Nothing has drawn me out of hiding to post here in over a year, including even the 2011 World Series, which was the most enjoyable sports moment of my life. But today I feel the need to write something down. My one post for 2011:
I feel an ache in my gut today. I know that I shouldn’t. I know it’s silly, but there it is, gnawing at me.
For some reason, I keep recalling the scene in the classic football film “North Dallas Forty,” where a player at the end of his rope rails at the team’s duplicitous head coach. “Every time I call it a game, you call it a business. And every time I call it a business, you call it a game."
Professional sports are a business. But they’re dressed up to look like a game. As a result, to paraphrase the late Bart Giamiatti, they’re designed to break your heart.
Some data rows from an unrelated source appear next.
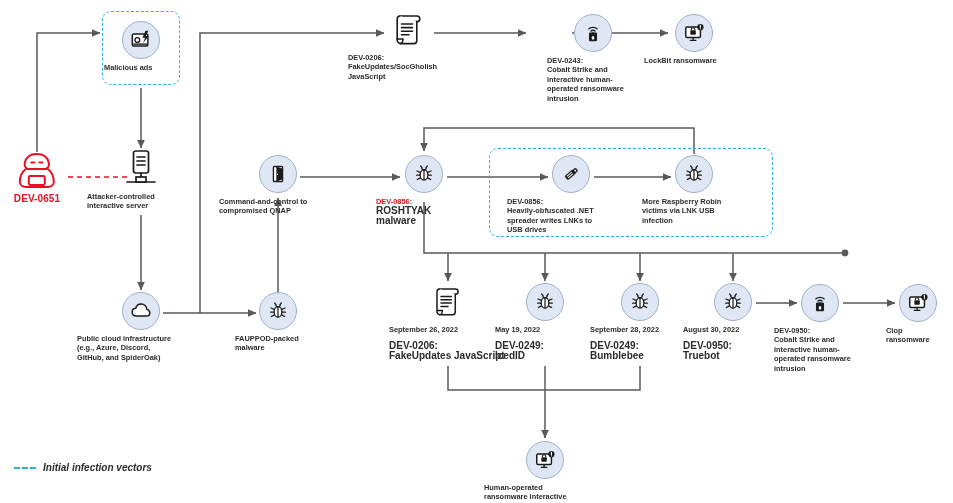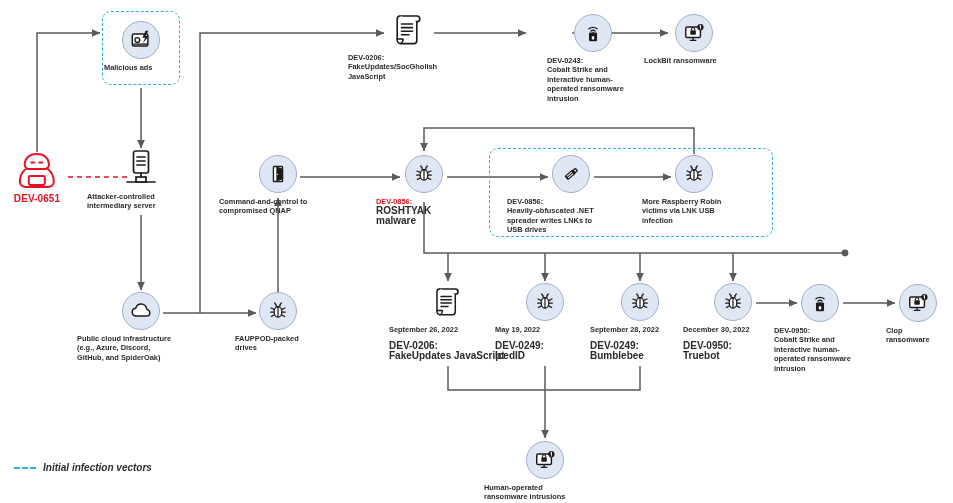"Attacker-controlled" div.label { text: intermediary -> interactive }
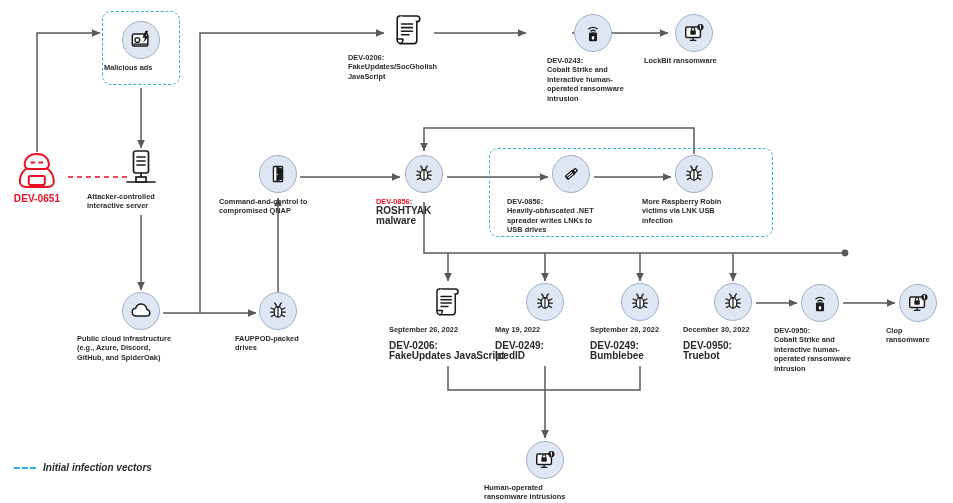"December 30, 2022" div.label { text: December -> August }
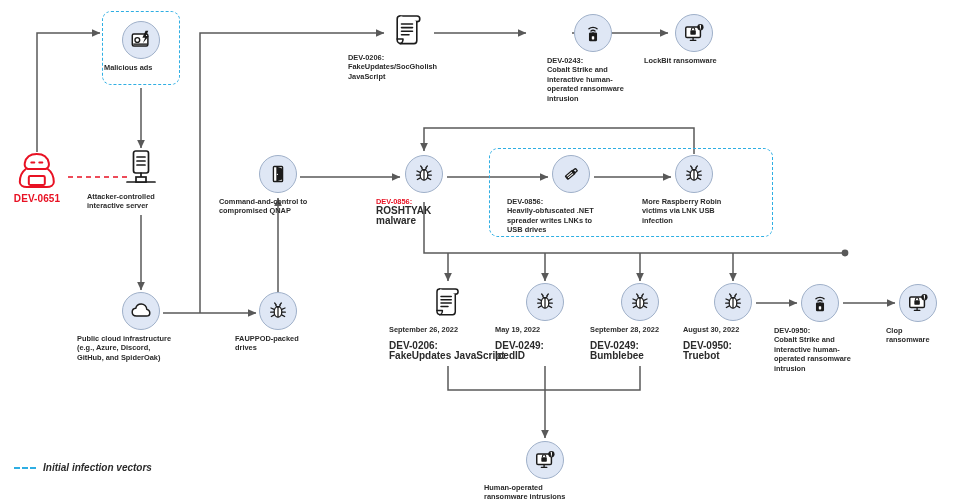"FAUPPOD-packed" div.label { text: drives -> malware }
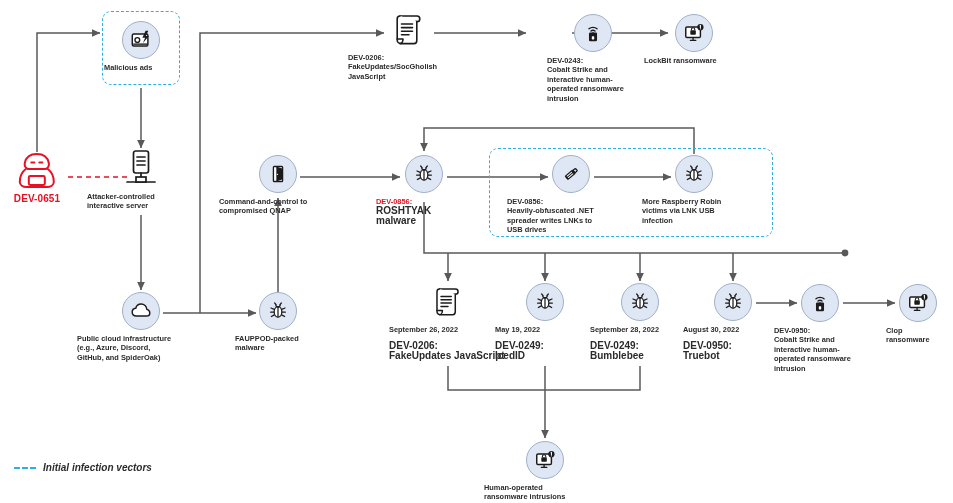"Human-operated" div.label { text: intrusions -> interactive }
We fans allow ourselves to harbor the illusion that they’re not a business. We imagine a connection between us and our team. We allow ourselves the conceit that the players are out there on our behalf, fighting for us, championing our city. Deep down, we know that it’s not really true. Every year brings us more evidence that it’s not. But still we think maybe…possibly…once in a blue moon…we might find one who shows us there is something more important, more lasting. We get sentimental over a business. And as the Corleone family taught us, you can never get sentimental over business.
I wanted to think that somehow Albert Pujols and the Cardinals were exceptions to that inviolable rule. This situation seemed different; special. Albert Pujols was not just some carpetbagger. He wasn’t some guy who lived in a hotel and wore the uniform. He and his family lived in St. Louis, had taken to the city, had become woven into its DNA. They operated a charity there, did good deeds for the city, and said all the right things to sooth the Gateway City’s perpetual inferiority complex. Here was an athlete that was destined to be one of the greatest players of all time--and he understood and loved St. Louis and the history of the Cardinals. Surely, someone like that wouldn’t leave. Surely the Cardinals wouldn’t allow someone like that to leave.
But this morning it happened. The Los Angeles Angeles of Anaheim swooped in with a ten-year, $255 million offer, and the Cardinals opted not to match it. Just like that, the soul of a city, the heart of a team that had just won the World Series, the marriage between one of the game’s greatest teams and one of its greatest players, were torn apart.
What stings for me is not the fact that Albert’s bat will no longer be in the Cardinals’ lineup. His ability will be difficult to replace—but not impossible. He’ll be 32 years old next month and his production has already started the steady decline you expect to see at that age.
What stings is that the history this city, this team, and this player were going to share is now lost forever. The sentimental future that was supposed to unfold will now never be. We were supposed to see El Hombre wearing those birds on the bat when he hit home run number 500, home run number 600, hit number 3000. There was supposed to be an Albert Pujols statue out in front of Busch Stadium, next to the one of Stan Musial--the other greatest Cardinal of all time. My son was supposed to stand at that statue and tell his son that he grew up watching Albert Pujols play baseball, just as my dad and grandpa stood there and told me about Stan the Man. A retired Albert was supposed to stand next to a Hall of Fame plaque depicting him in the familiar STL cap. Fifteen years from now he was supposed to stand out there on the field before World Series games wearing his red jacket alongside Bob Gibson and Lou Brock and Ozzie Smith, the living face of the National League’s greatest franchise.
And now none of that is going to happen.
What has already been accomplished remains. Albert Pujols put up the best 11 seasons of anyone playing in my lifetime, and he did it in a Cardinal uniform. He powered the team to three pennants and two World Series championships, the last of which was the greatest sports experience of my life. He provided me and my son with some of the greatest sports memories we will ever have. I don’t have any anger toward Albert, or toward the Cardinals, for that matter. I wish Albert well, and I know the Cardinals will be fine.
But this could’ve been something different. Something historic. Something that defines a person, a team, and a city. You can’t get that back. It’s gone with the stroke of a pen. What remains is merely the business of baseball. The ordinary. Business as usual. The memory of a few moments of shared success before each side moved on to the next opportunity.
I guess I shouldn’t be surprised that I feel heartbroken today. That’s what happens when you get sentimental about a business.